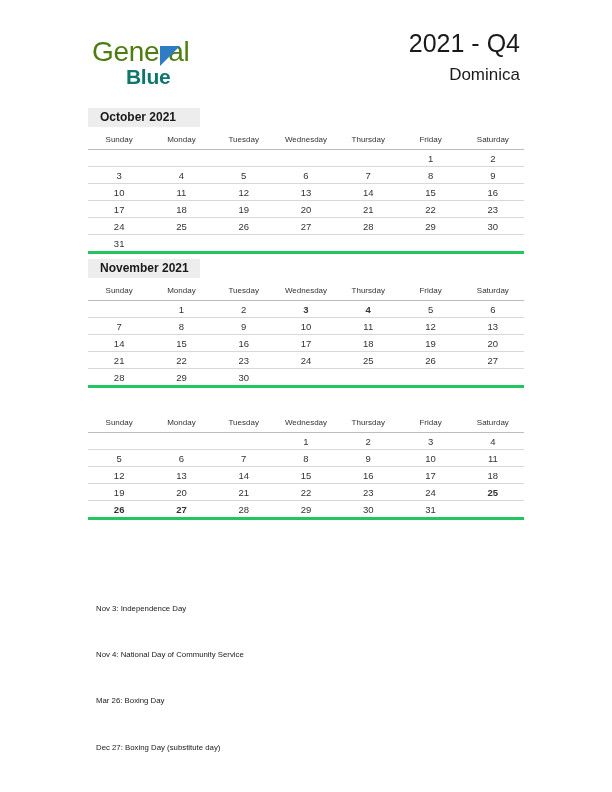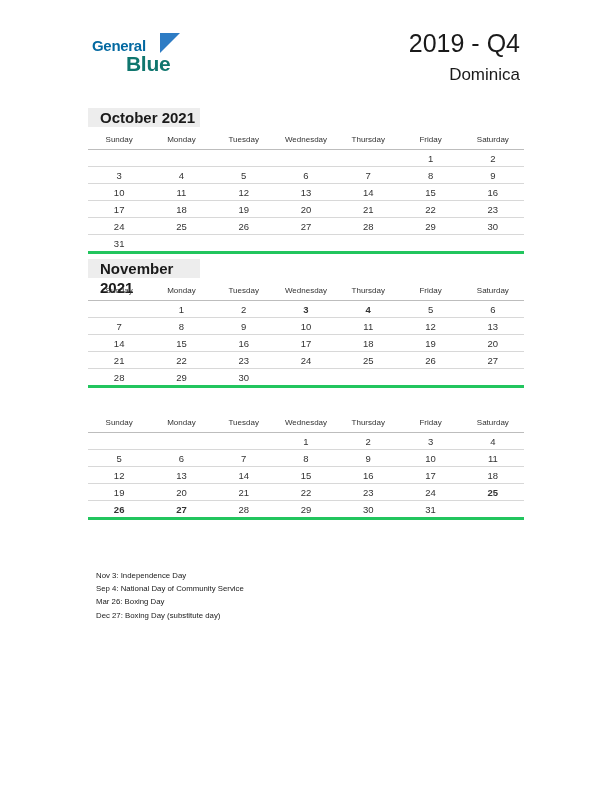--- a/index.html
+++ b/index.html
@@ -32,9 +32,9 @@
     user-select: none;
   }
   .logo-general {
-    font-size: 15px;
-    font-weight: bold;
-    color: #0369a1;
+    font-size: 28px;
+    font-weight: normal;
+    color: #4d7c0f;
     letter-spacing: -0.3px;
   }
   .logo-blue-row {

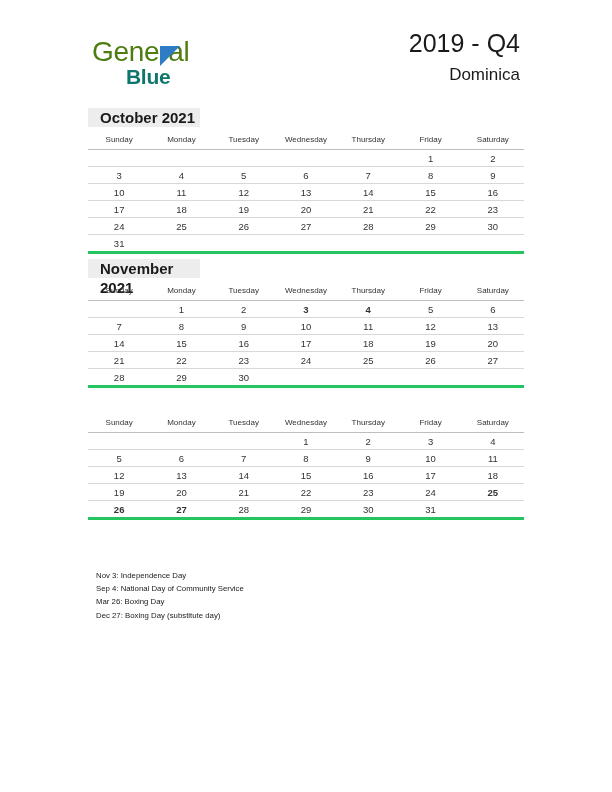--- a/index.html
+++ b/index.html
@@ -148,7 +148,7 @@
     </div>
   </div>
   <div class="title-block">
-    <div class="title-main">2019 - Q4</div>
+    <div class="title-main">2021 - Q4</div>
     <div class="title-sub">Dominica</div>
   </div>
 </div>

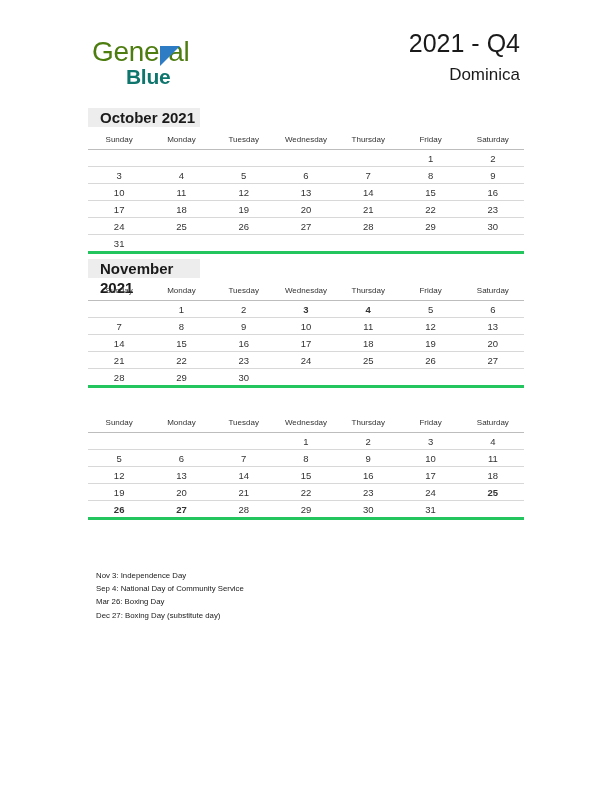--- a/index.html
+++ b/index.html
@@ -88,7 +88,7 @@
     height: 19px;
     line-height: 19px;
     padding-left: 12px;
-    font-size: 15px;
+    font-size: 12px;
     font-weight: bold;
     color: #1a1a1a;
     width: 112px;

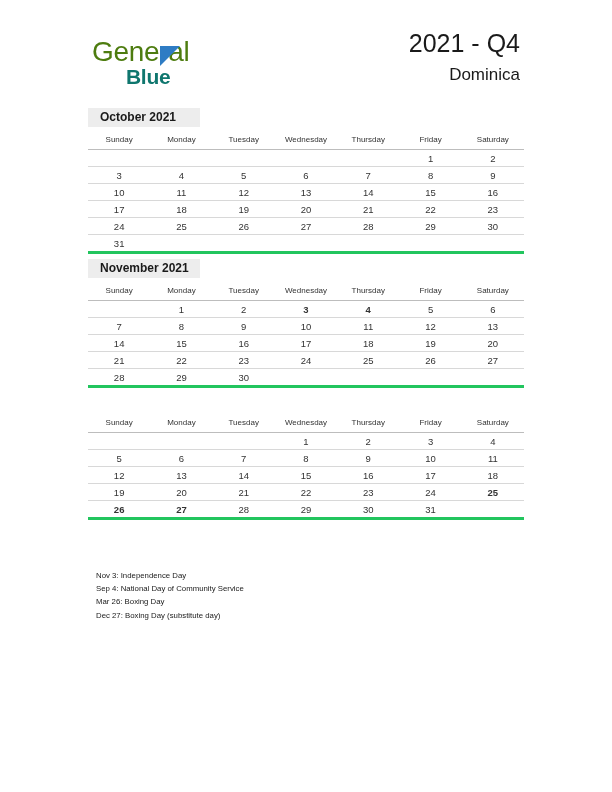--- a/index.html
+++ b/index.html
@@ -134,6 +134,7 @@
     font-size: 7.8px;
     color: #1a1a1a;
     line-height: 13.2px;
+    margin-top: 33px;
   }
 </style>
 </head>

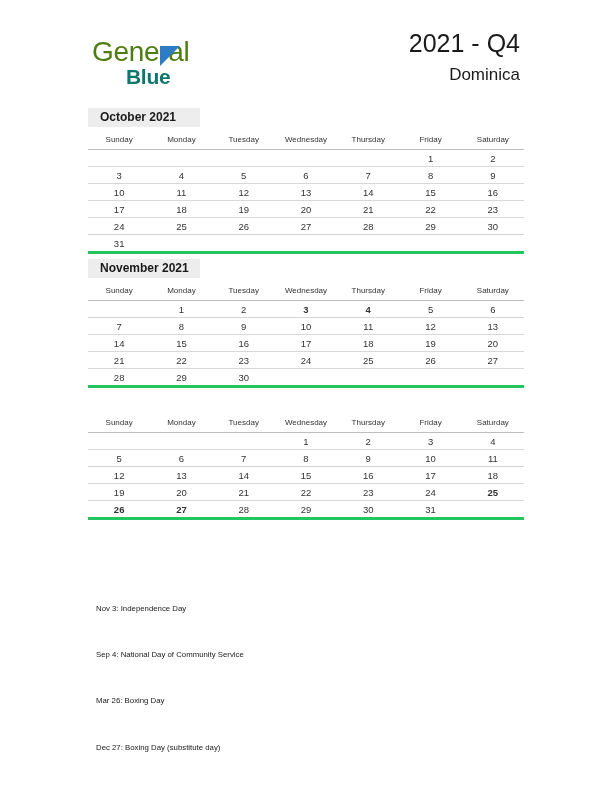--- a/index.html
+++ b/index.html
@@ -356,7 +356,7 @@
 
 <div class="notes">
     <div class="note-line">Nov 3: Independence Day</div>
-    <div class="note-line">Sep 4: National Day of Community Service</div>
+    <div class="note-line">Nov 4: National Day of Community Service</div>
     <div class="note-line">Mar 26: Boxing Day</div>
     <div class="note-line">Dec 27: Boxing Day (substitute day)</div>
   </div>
* * *
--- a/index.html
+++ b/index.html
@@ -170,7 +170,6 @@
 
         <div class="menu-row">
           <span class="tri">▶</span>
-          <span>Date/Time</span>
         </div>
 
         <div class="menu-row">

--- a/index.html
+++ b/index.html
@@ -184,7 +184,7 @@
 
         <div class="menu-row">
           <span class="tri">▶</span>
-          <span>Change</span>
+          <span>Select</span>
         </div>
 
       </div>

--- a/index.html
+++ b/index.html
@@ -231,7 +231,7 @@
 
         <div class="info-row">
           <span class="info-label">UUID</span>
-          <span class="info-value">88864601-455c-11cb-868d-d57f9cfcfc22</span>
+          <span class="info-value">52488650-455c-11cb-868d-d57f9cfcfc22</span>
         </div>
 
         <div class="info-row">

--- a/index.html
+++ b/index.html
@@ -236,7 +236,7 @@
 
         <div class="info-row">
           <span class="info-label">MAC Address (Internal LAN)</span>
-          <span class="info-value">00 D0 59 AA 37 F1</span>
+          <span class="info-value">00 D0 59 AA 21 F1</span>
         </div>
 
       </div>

■ What to do:
Go through the entries above and copy each line holding the string "span".

■ Task solution:
           <span class="tri">▶</span>
-          <span>Date/Time</span>
           <span class="tri">▶</span>
-          <span>Change</span>
+          <span>Select</span>
           <span class="info-label">UUID</span>
-          <span class="info-value">88864601-455c-11cb-868d-d57f9cfcfc22</span>
+          <span class="info-value">52488650-455c-11cb-868d-d57f9cfcfc22</span>
           <span class="info-label">MAC Address (Internal LAN)</span>
-          <span class="info-value">00 D0 59 AA 37 F1</span>
+          <span class="info-value">00 D0 59 AA 21 F1</span>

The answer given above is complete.